Hydrophilidae, also known colloquially as water scavenger beetles, is a family of beetles. Aquatic hydrophilids are notable for their long maxillary palps, which are longer than their antennae. Several of the former subfamilies of Hydrophilidae have recently been removed and elevated to family rank; Epimetopidae, Georissidae (= Georyssidae), Helophoridae, Hydrochidae, and Spercheidae. While the majority of hydrophilids are aquatic, around a third of described species are terrestrial, mostly belonging to the subfamily Sphaeridiinae.

With rare exceptions, the larvae are predatory while the adults may be herbivores or predators in addition to scavenging. Many species are able to produce sounds.

Species of Hydrophilus are reported as pests in fish hatcheries. Other species are voracious consumers of mosquito larvae, and have potential as biological control agents.

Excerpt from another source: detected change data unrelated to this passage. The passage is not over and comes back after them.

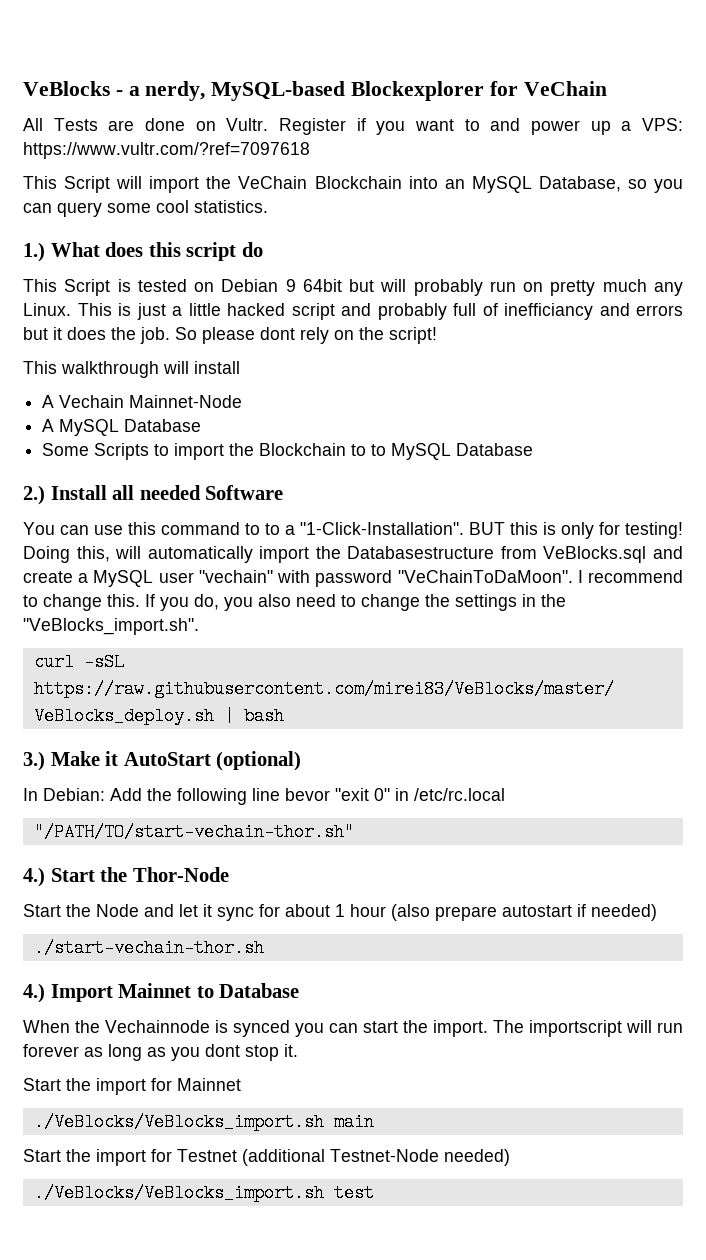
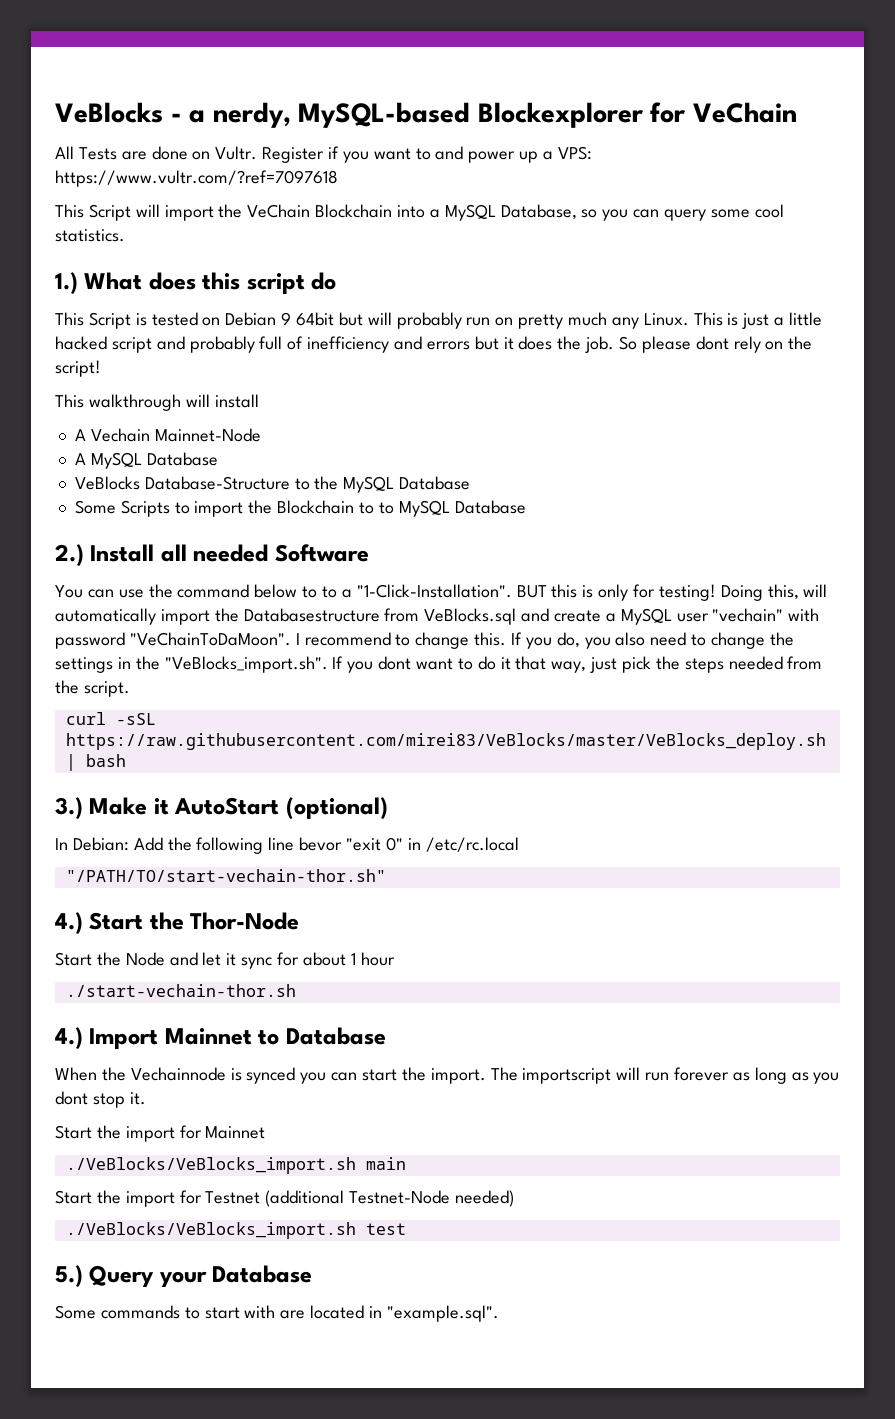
[444,179,465,189] an -> [429,209,440,218] a
[504,303,593,320] inefficiancy -> [307,336,390,353] inefficiency
(202, 425) none -> [74,476,471,493] // VeBlocks Database-Structure to the MySQL Database
[128,522,240,535] this command -> [148,584,298,598] the command below
(199, 626) none -> [332,656,823,673] [55,680,130,697] If you dont want to do it that way, just pick the steps needed from the script.
[391,904,657,921] (also prepare autostart if needed) -> (395, 959) none
(374, 1193) none -> [55,1265,313,1287] [55,1305,499,1322] // 5.) Query your Database // Some commands to start with are located in "example.sql".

This beetle family contains 2,835 species in 169 genera.

== Geography ==
Hydrophilid beetles are found worldwide. In the Americas, they are usually found in areas of high humidity such as the tropics of Central and South America. They can also be found in rain pools and ponds in the forests of Guatemala and Argentina. They also tend to exist in North America in areas with seasonal wetlands or lakes depending on the state. Hydrophilus triangularis is found widely throughout the United States and is the biggest water beetle in the country. The family Hydrophilidae has been reported in every state in the United States.

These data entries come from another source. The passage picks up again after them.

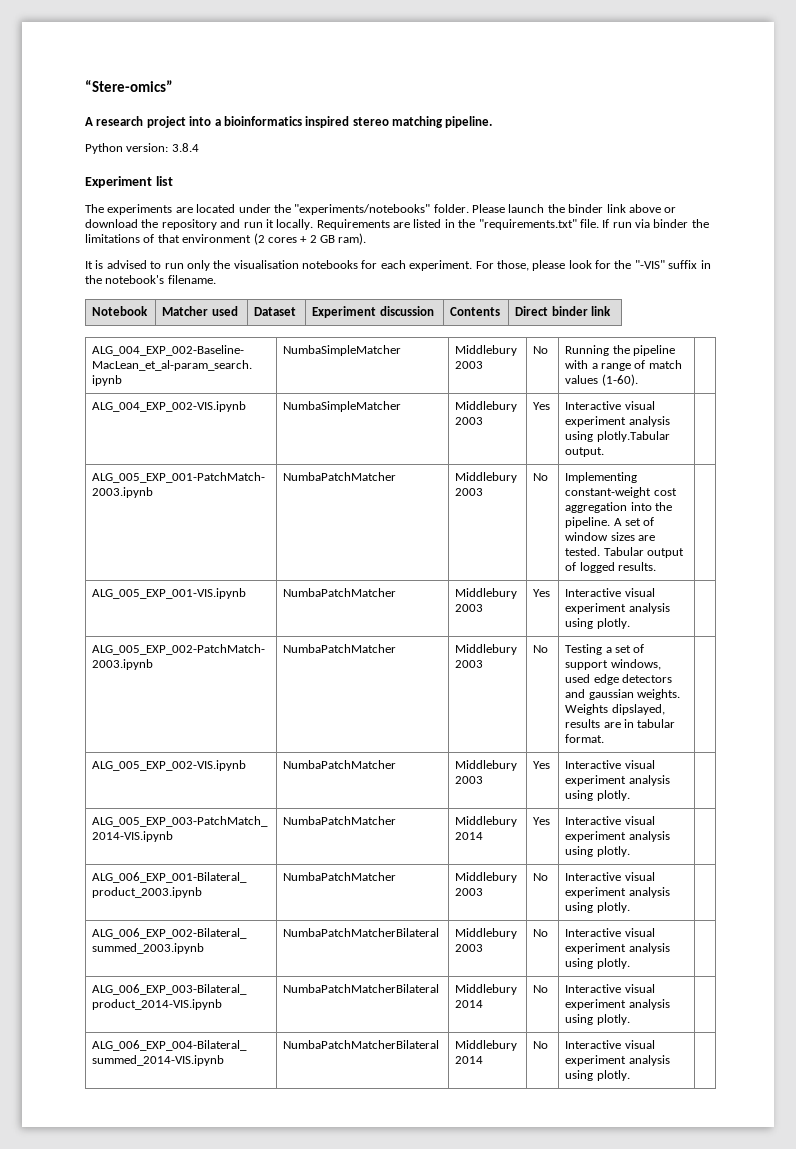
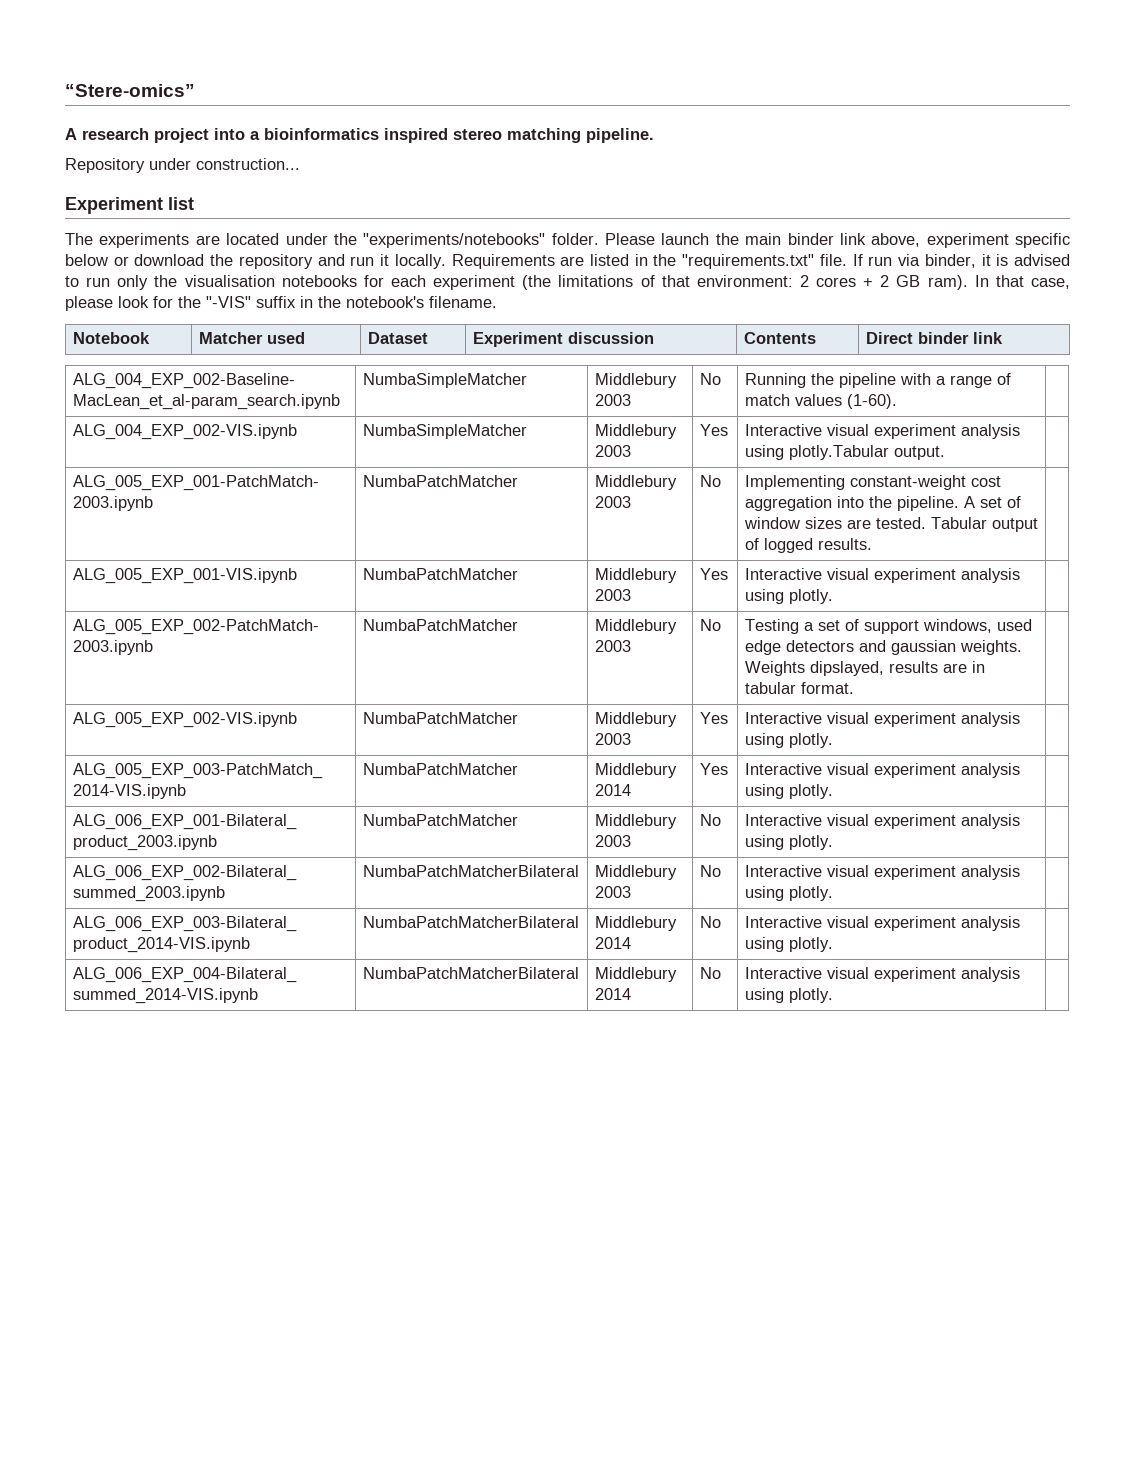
[85,143,199,154] Python version: 3.8.4 -> [65,158,300,173] Repository under construction...
[568,204,661,213] binder link above -> [745,233,1070,248] [65,254,108,266] main binder link above, experiment specific below
[653,219,709,228] [85,233,367,245] [85,261,93,269] binder the limitations of that environment (2 cores + 2 GB ram). // It -> [924,254,991,268] binder, it
[409,260,529,271] experiment. For those, -> [433,275,1070,290] experiment (the limitations of that environment: 2 cores + 2 GB ram). In that case,

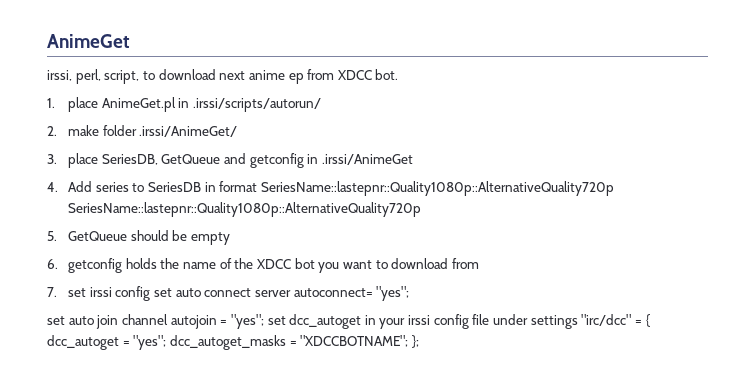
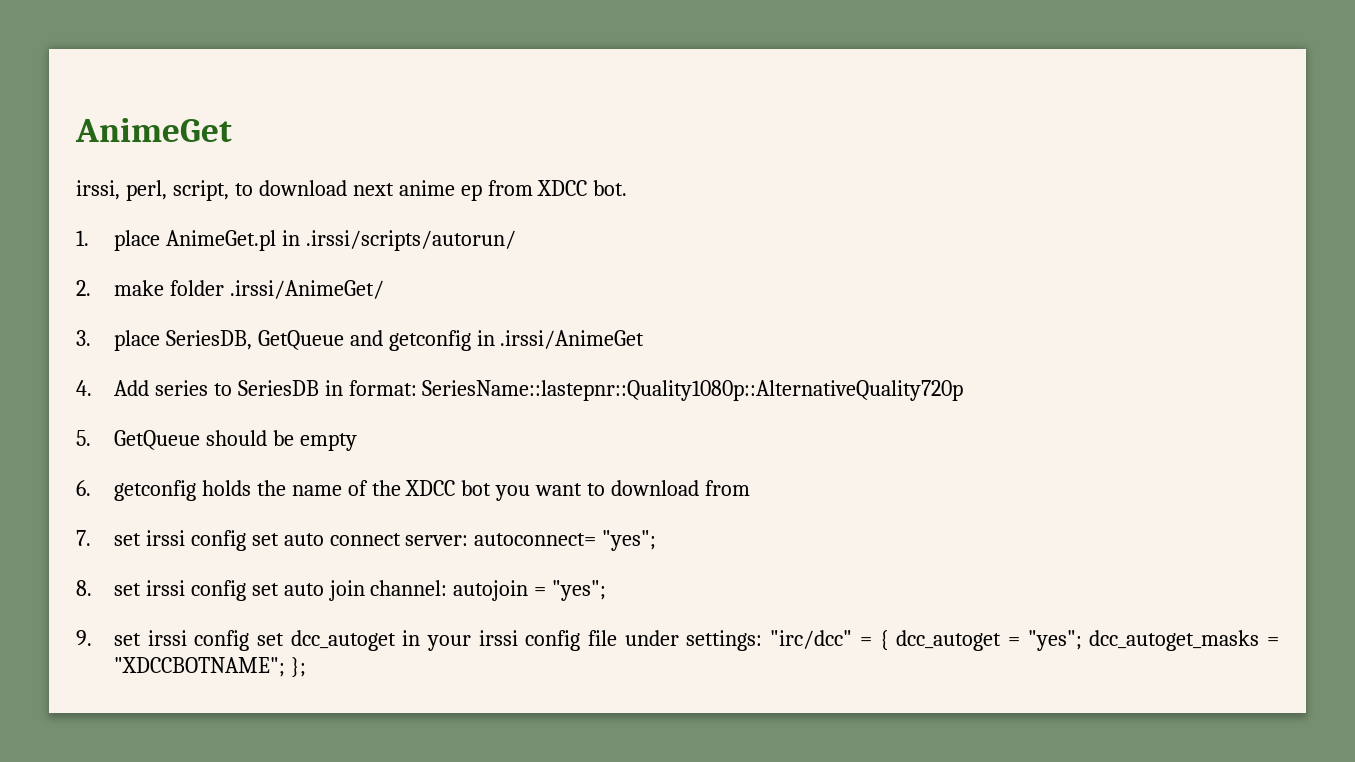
[219,181,615,196] format SeriesName::lastepnr::Quality1080p::AlternativeQuality720p -> [348,380,417,396] format:
[255,290,292,297] server -> [405,535,469,546] server:
(410, 293) none -> [76,580,246,601] 8. set irssi config
[121,314,168,325] channel -> [370,580,448,596] channel:
(264, 321) none -> [76,630,250,651] // 9. set irssi config
[530,315,578,329] settings -> [686,630,763,651] settings:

== Evolutionary history ==
The oldest known fossils definitively assignable to the family are from the Late Jurassic Solnhofen of Germany and Talbragar Fish Bed in Australia.

== Habitat ==
A majority of the beetles in the family Hydrophilidae live in aquatic environments in both their larval and adult life stages. Some hydrophilid beetles will lay their eggs in ephemeral ponds and puddles where the larvae will live as they develop. Other beetles such as Derralus angustus and Tropisternus setiger live in permanent ponds. Some beetles such as Tropisternus lateralis will only live in aquatic environments that lack fish because fish prey on their eggs, while others like D. angustus prefer aquatic habitats with a specific species of floating fern. Generally, hydrophilids live in marshy, shallow, and heavily weeded aquatic environments. There are some hydrophilid beetles that make their homes in fresh animal waste, decaying vegetation, or humus-rich soil. They survive in a very wide variety of locations and because of that some types are more adapted to specific environments than others and will often only move to habitats of the same type.

== Physiology ==
Reproduction in hydrophilids takes place in bodies of water such as ponds. In the larval stage the beetle resides in a shallow area of the pond because they are dependent on the oxygen only available in the shallower areas. After the beetle exits the pupa stage they often take flight and move to a new area before they reproduce. Wing growth depends on the environment that the beetle resides in. Beetles in lentic habitats have better wing development compared to lotic habitats because lentic habitats are less reliable and require the beetles to disperse quicker in order to survive. Some beetles such as Berosus larvae can inhabit areas deeper in the water due to their thoracic gills while others like Berosus ingeminatus use cutaneous respiration allowing them to hold air for longer periods of time. The ability to consume oxygen at deeper water levels helps them avoid being preyed upon from surface predators. Larvae use two main types of feeding mechanism, chewing and piercing-sucking, with the latter evolving at least three times independently in Hydrophilidae and once in Epimetopidae and allowing underwater extra-oral digestion, decreasing dependence on aerial environments.
Adult hydrophilid beetles can survive in deeper areas of water and stay under for longer due to their special abilities in acquiring oxygen. They can hold air bubbles under their elytra that connect to their spiracles for them to use the trapped oxygen. They also have many fine hairs along their bodies that can trap oxygen. They can pull oxygen from the water into these areas on their body so that they can avoid returning to the surface for long periods of time. They only return to the surface when they need to replace the air they have acquired.

== Reproduction ==
Some species of hydrophilid beetles in the genus Tropisternus have complex methods of signaling and communication including chirps, clicks, buzzing, and various body postures. These behaviors can assist in courtship. Courtship behaviors have been observed in Tropisternus ellipticus in which the females produced audible buzzing and shaking to rebuff potential suitors. In response to the rejection maneuvers of the female, male T. ellipticus will mimic the buzzing and shaking, often learning from repeated encounters of this kind to avoid females that produce these behaviors. Males may remember these encounters for up to 39 minutes when properly reinforced, which suggests that they have some capability for recording short-term memory. Typical courtship in these beetles consists of the following steps:

1. The male approaches the female, buzzing and swimming around her.
2. If the female is receptive, she will either chirp in response and move toward the male or remain still and silent. No rejection behavior occurs at this time.
3. The male approaches further and mounts the female.
4. The male will touch his maxillary palps to that of the female while producing a buzzing sound.
5. If the female does not rebuff his advances, the male with move to the back and probe the abdomen of the female with his aedeagus.
6. If she is receptive, the female must lower her abdomen for the male to penetrate.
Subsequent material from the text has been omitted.